Many Hungarians insists on a sense of historic continuity, are proud of their past struggles, and still mourn their historic defeats. In contrast, American warehouses are increasingly filling up with symbols and statues of those who have founded American democracy, who have given their country a name and made it into the most successful society that human history has ever known. What they are replacing it with are fleeting slogans of a sugar-coated cultural fundamentalism, that is alien to a European society proud of its national-civic values, such as the Hungarian. The growing mountain of the discarded statues of “old white men”, as they are often referred to, seems to be an antithesis to everything that conservative Europeans identify “their” America with.

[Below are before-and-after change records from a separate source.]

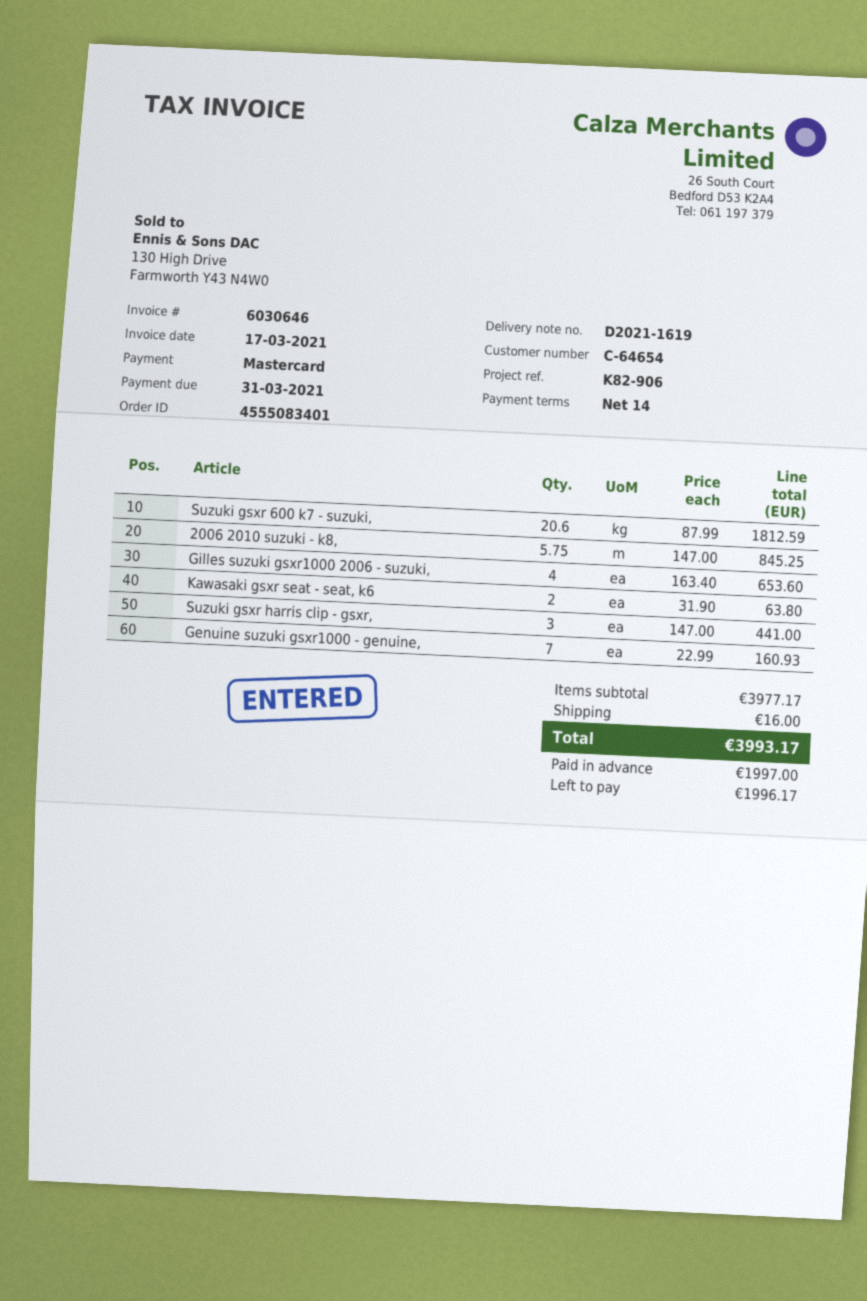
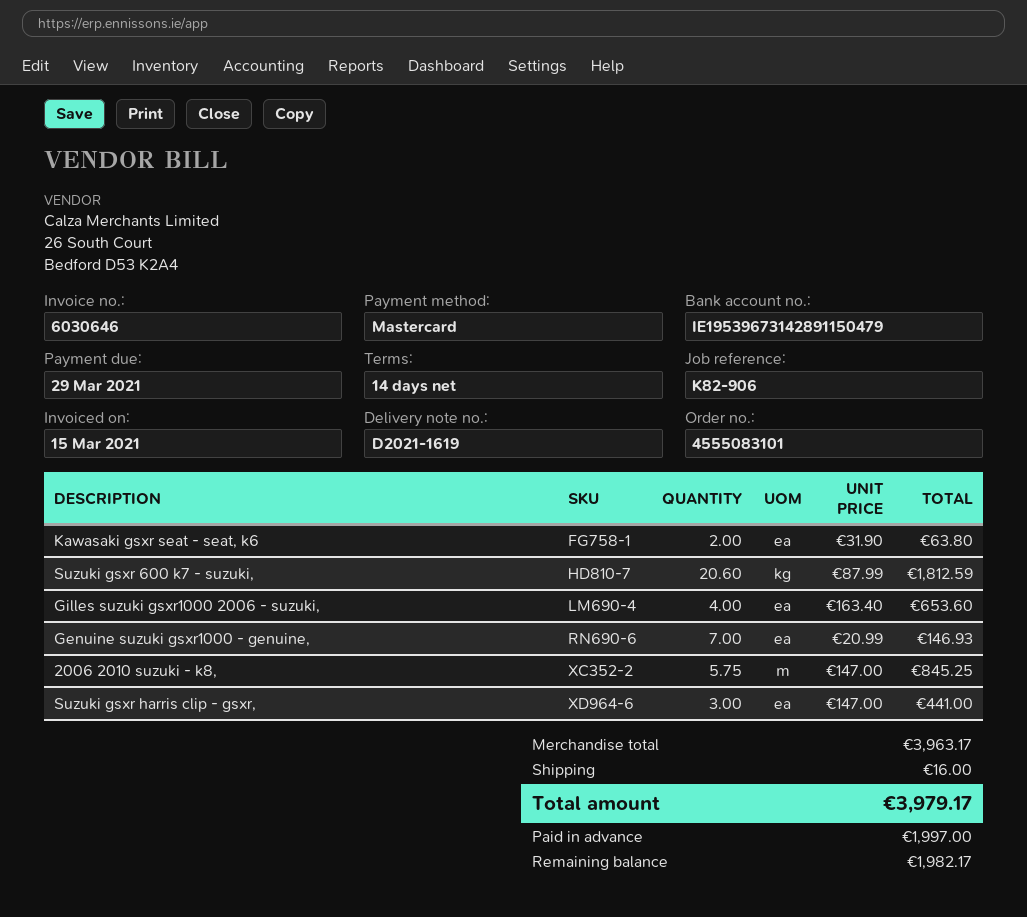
order number: 4555083401 -> 4555083101
invoice date: 2021-03-17 -> 2021-03-15
due date: 2021-03-31 -> 2021-03-29
Genuine suzuki gsxr1000 - genuine,: 7 x 22.99 = 160.93 -> 7 x 20.99 = 146.93
subtotal: 3977.17 -> 3963.17
total: 3993.17 -> 3979.17
balance: 1996.17 -> 1982.17

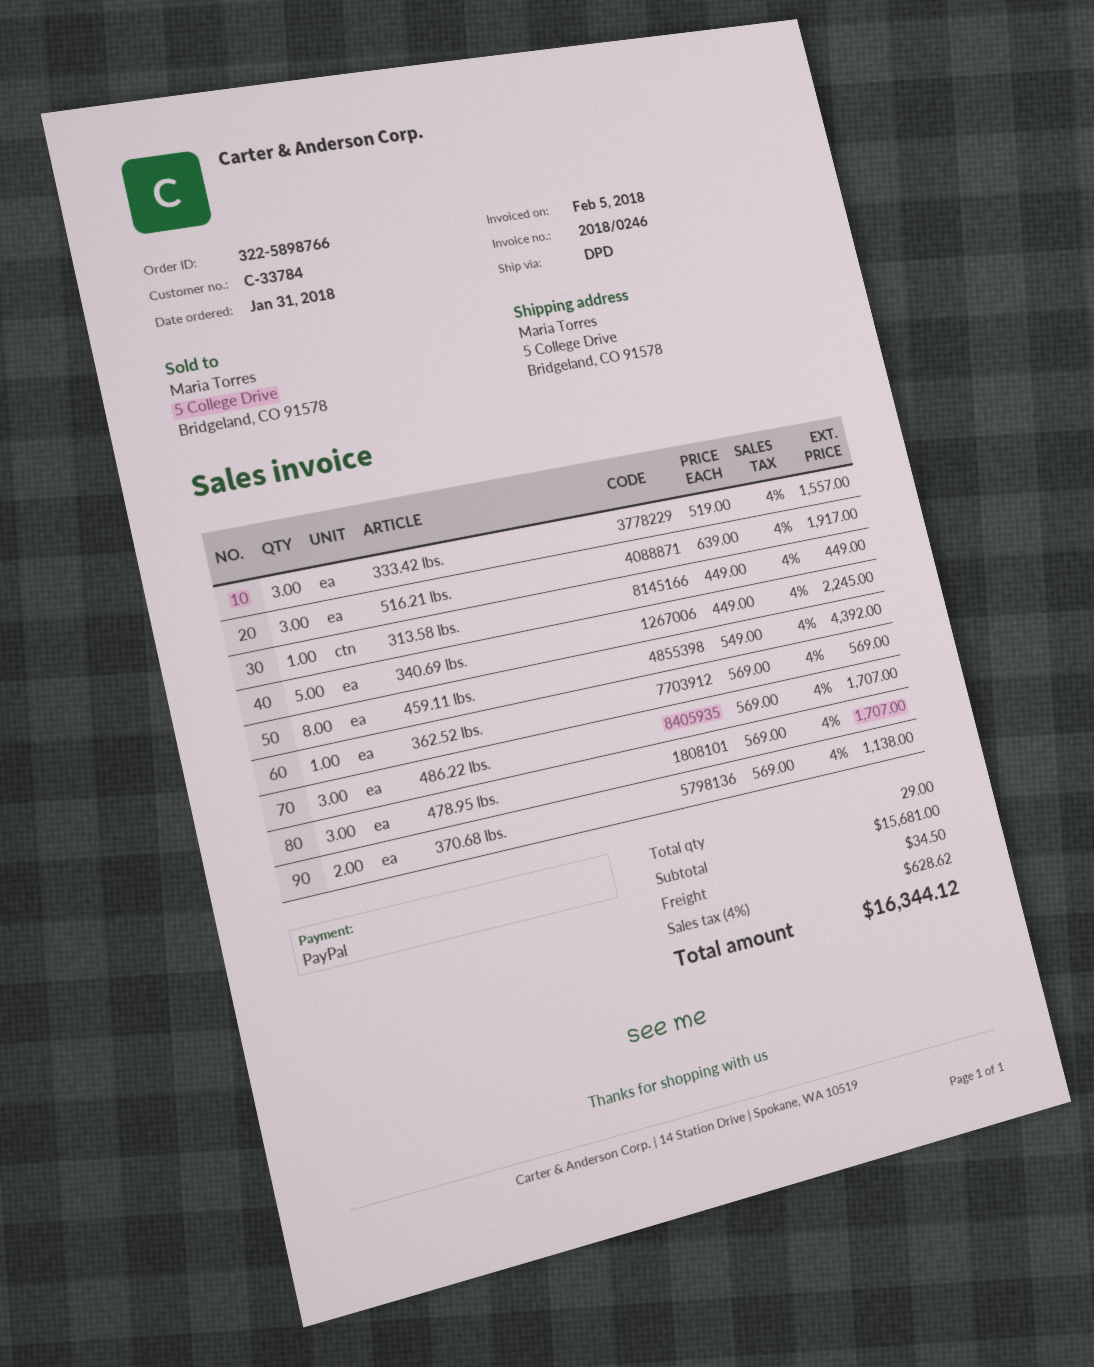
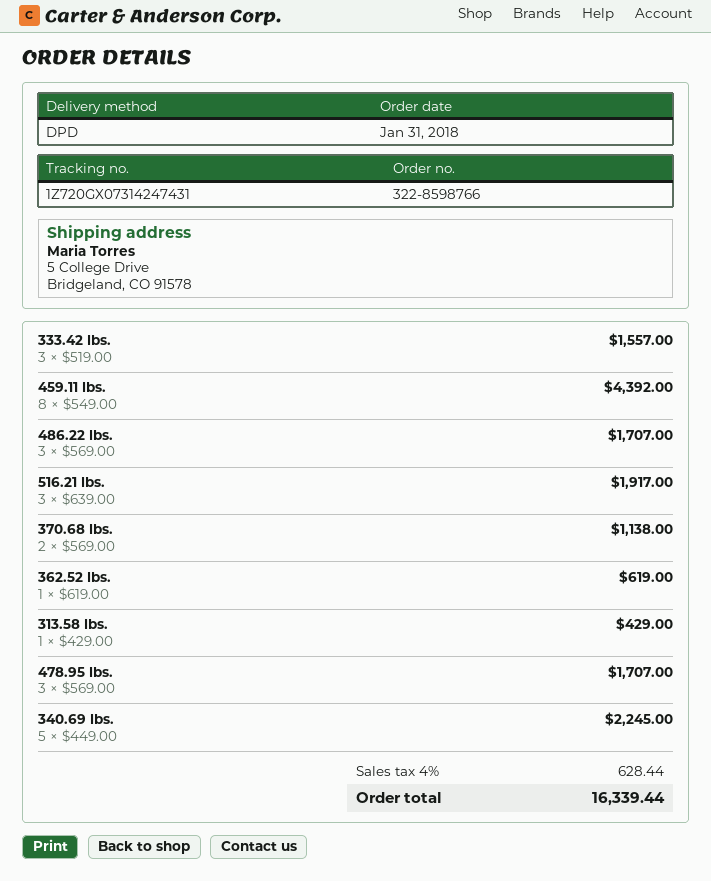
order number: 322-5898766 -> 322-8598766
313.58 lbs.: 1 x 449.00 = 449.00 -> 1 x 429.00 = 429.00
362.52 lbs.: 1 x 569.00 = 569.00 -> 1 x 619.00 = 619.00
shipping: 34.50 -> none
tax: 4% = 628.62 -> 4% = 628.44
total: 16344.12 -> 16339.44

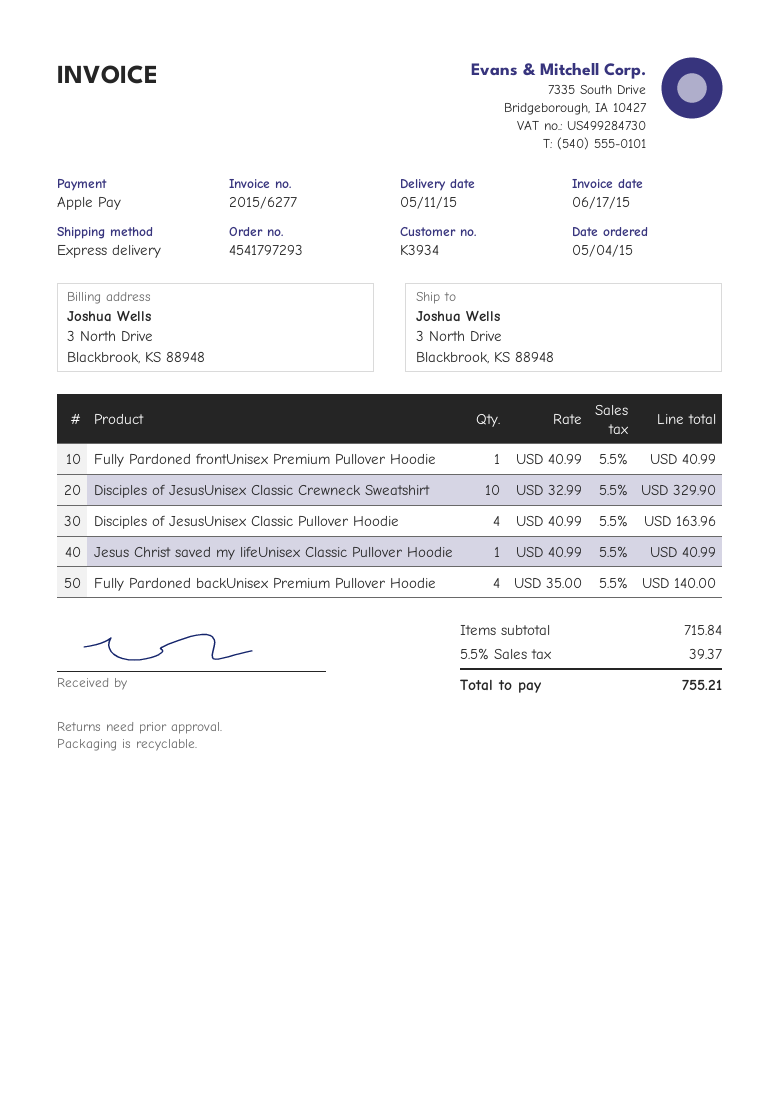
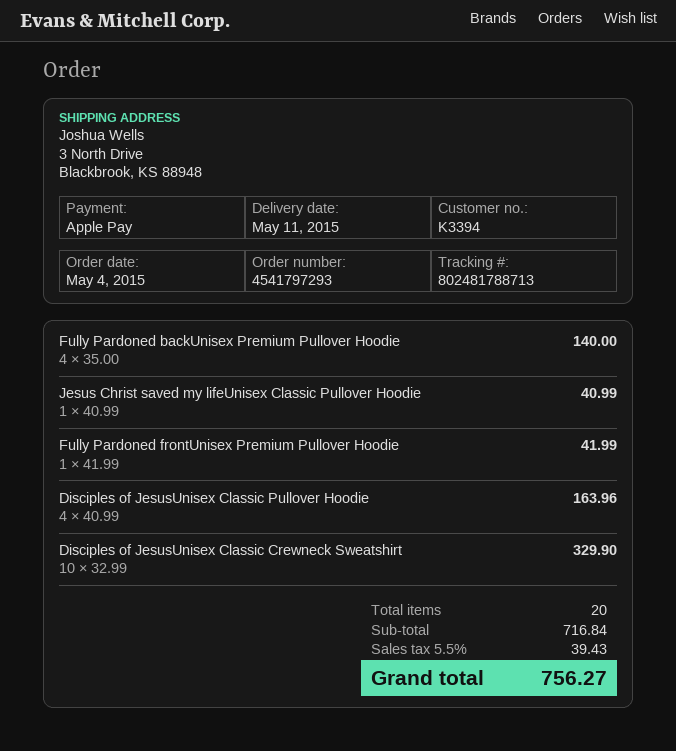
customer number: K3934 -> K3394
Fully Pardoned frontUnisex Premium Pullover Hoodie: 1 x 40.99 = 40.99 -> 1 x 41.99 = 41.99
subtotal: 715.84 -> 716.84
tax: 5.5% = 39.37 -> 5.5% = 39.43
total: 755.21 -> 756.27

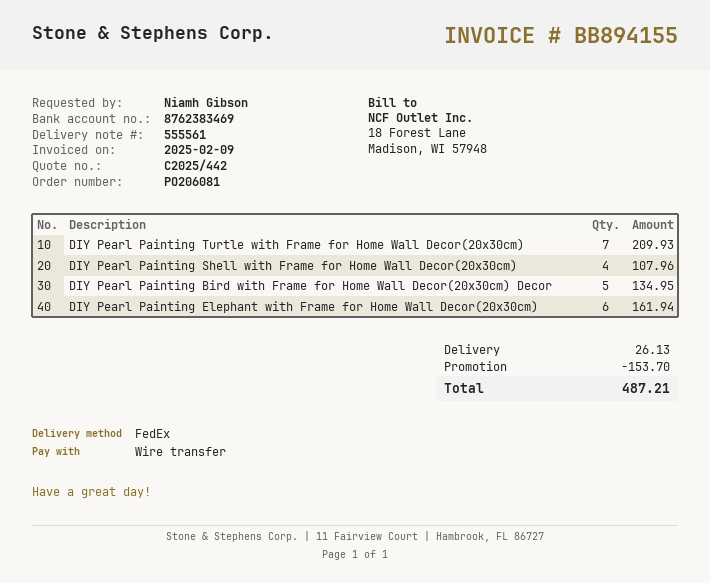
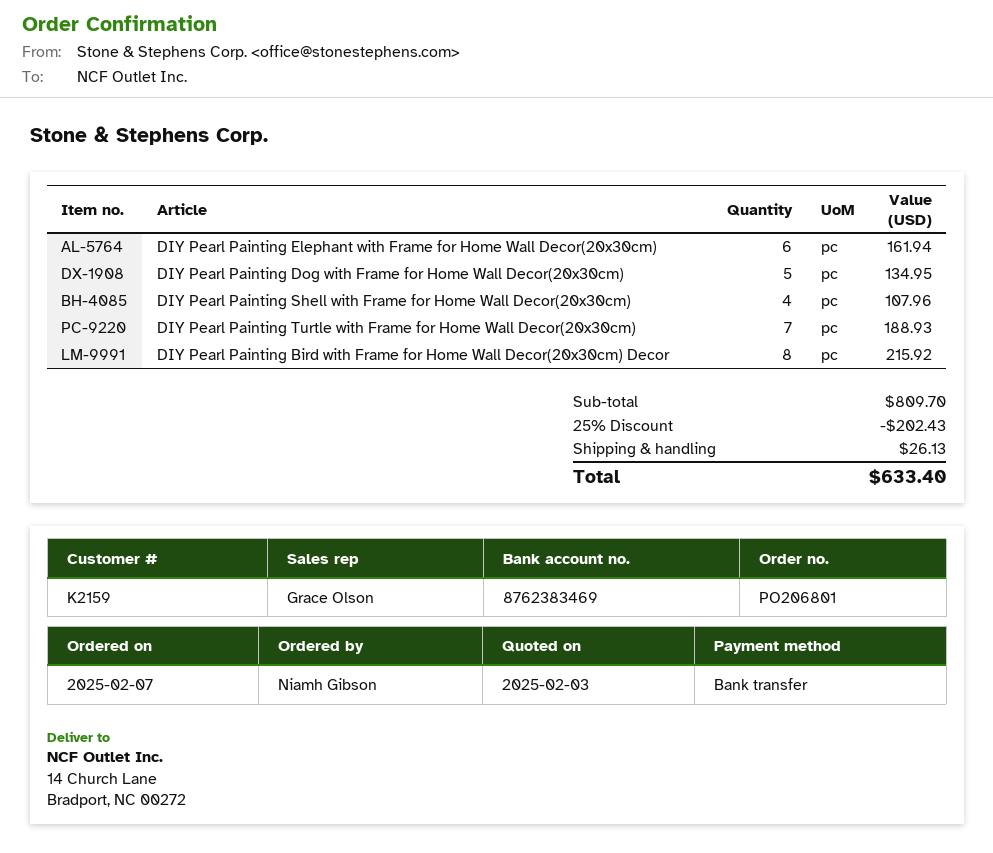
order number: PO206081 -> PO206801
DIY Pearl Painting Turtle with Frame for Home Wall Decor(20x30cm): 7 for 209.93 -> 7 for 188.93
DIY Pearl Painting Bird with Frame for Home Wall Decor(20x30cm) Decor: 5 for 134.95 -> 8 for 215.92
DIY Pearl Painting Dog with Frame for Home Wall Decor(20x30cm): none -> 5 for 134.95
discount: 153.70 -> 202.43
total: 487.21 -> 633.40

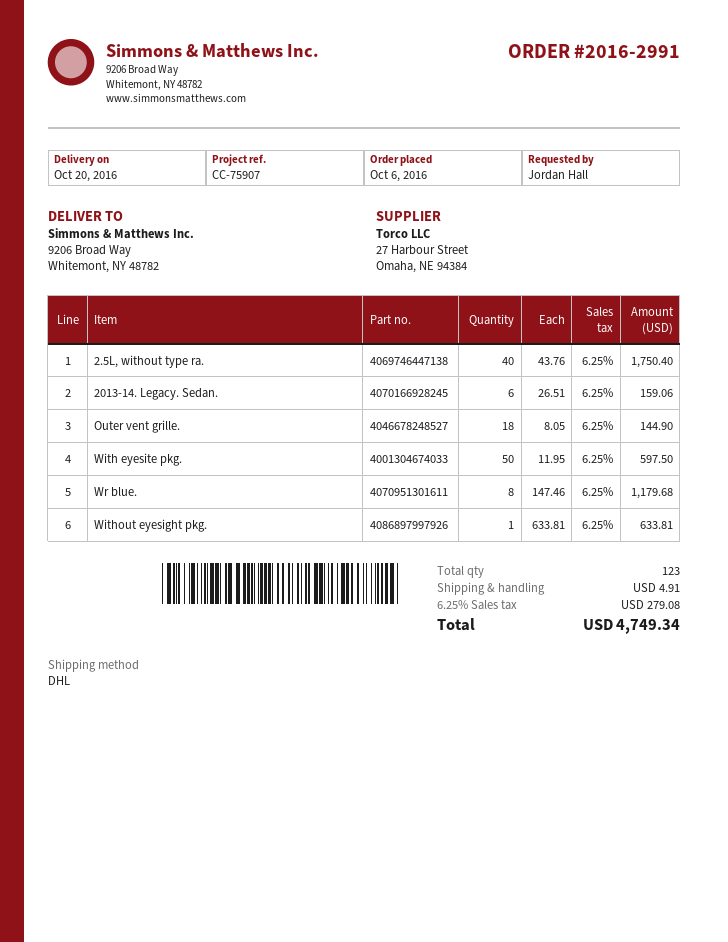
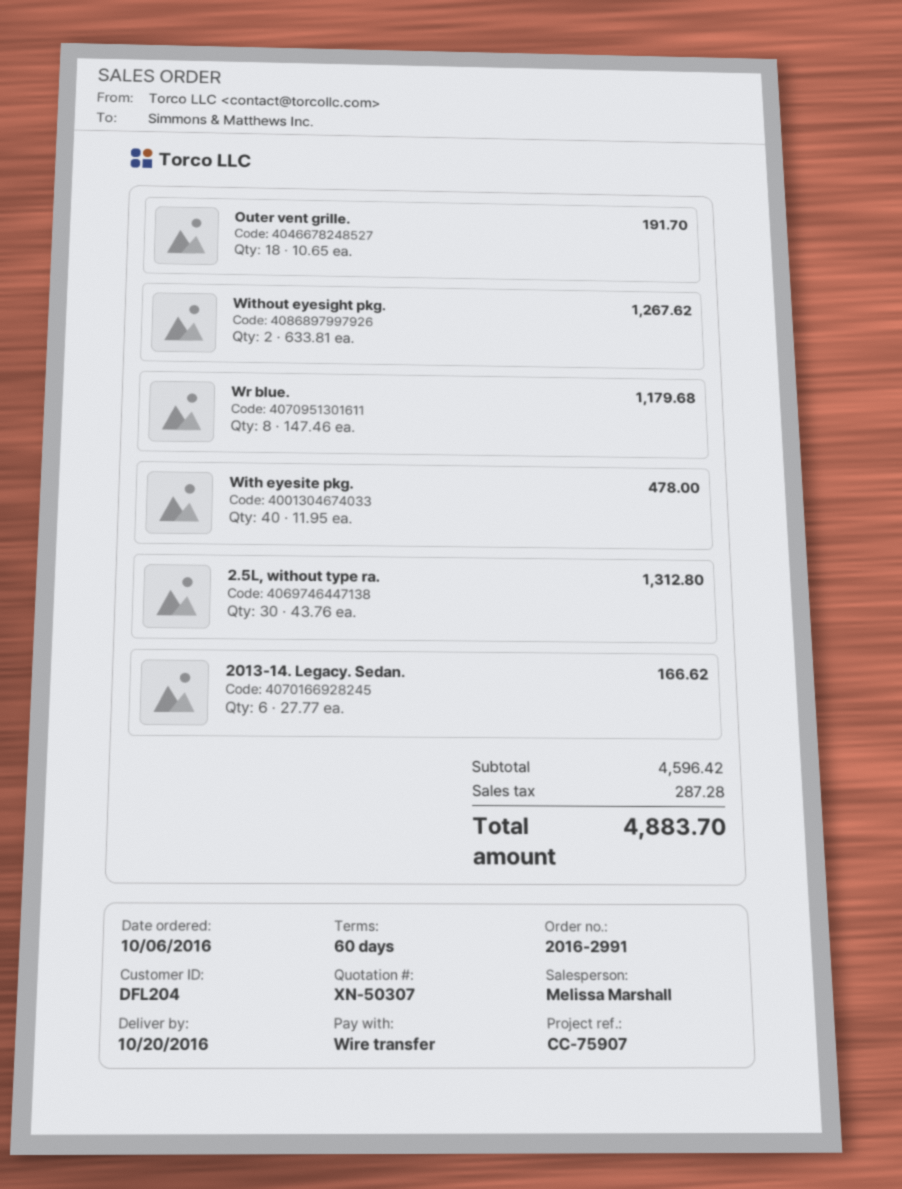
2.5L, without type ra.: 40 x 43.76 = 1750.40 -> 30 x 43.76 = 1312.80
2013-14. Legacy. Sedan.: 6 x 26.51 = 159.06 -> 6 x 27.77 = 166.62
Outer vent grille.: 18 x 8.05 = 144.90 -> 18 x 10.65 = 191.70
With eyesite pkg.: 50 x 11.95 = 597.50 -> 40 x 11.95 = 478.00
Without eyesight pkg.: 1 x 633.81 = 633.81 -> 2 x 633.81 = 1267.62
shipping: 4.91 -> none
tax: 279.08 -> 287.28
total: 4749.34 -> 4883.70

There seems to be a decreasing number of buyers for American cultural imports, and instead of making the American way of life attractive again, the Biden administration chose to override the will of the majority through sponsoring some of its friendly European media outlets, financing aggressive far-left NGOs and interfering in elections to help U.S.-friendly proxy-governments into power. The problem is that this is a regressive process: the less attractive Biden’s America will appear to European citizens, the more coercion it will need to employ in order to achieve its geopolitical ambitions in countries with independent-minded voters, such as Hungary.
As far as the U.S. Ambassador’s complaint about a ‘government controlled media’ in Hungary is concerned, it is in fact only a cheap rhetorical escapism to deal with the fact that the package of values and policies that the Biden-run State Department had sent him out to Hungary with are hugely unpopular among the vast majority of opinion-makers in the country, and are regarded by many to be outright dangerous and undemocratic. If, in fact, one would contrast the Hungarian press’ narrative about the U.S, and the American mainstream press’ daily attacks against Hungary, it would very quickly transpire that the regular, disrespectful and offensive bile that is published in the largest U.S. media outlets against Hungary and Hungarians completely outclasses the few genuinely vulgar anti-American voices in the Hungarian discourse.
The American-Hungarian alliance must be rebuilt on new foundations. However, the Biden admin must accept that it cannot have one type of a full-fat democracy for itself at home, and a hollowed-out export version with a kill-switch for the rest of us. It might have coaxed some of its more fragile and gullible partners to accept this, but such phony and unequal alliances will not last. They will only succeed in giving birth to genuine anti-American sentiments across European democracies.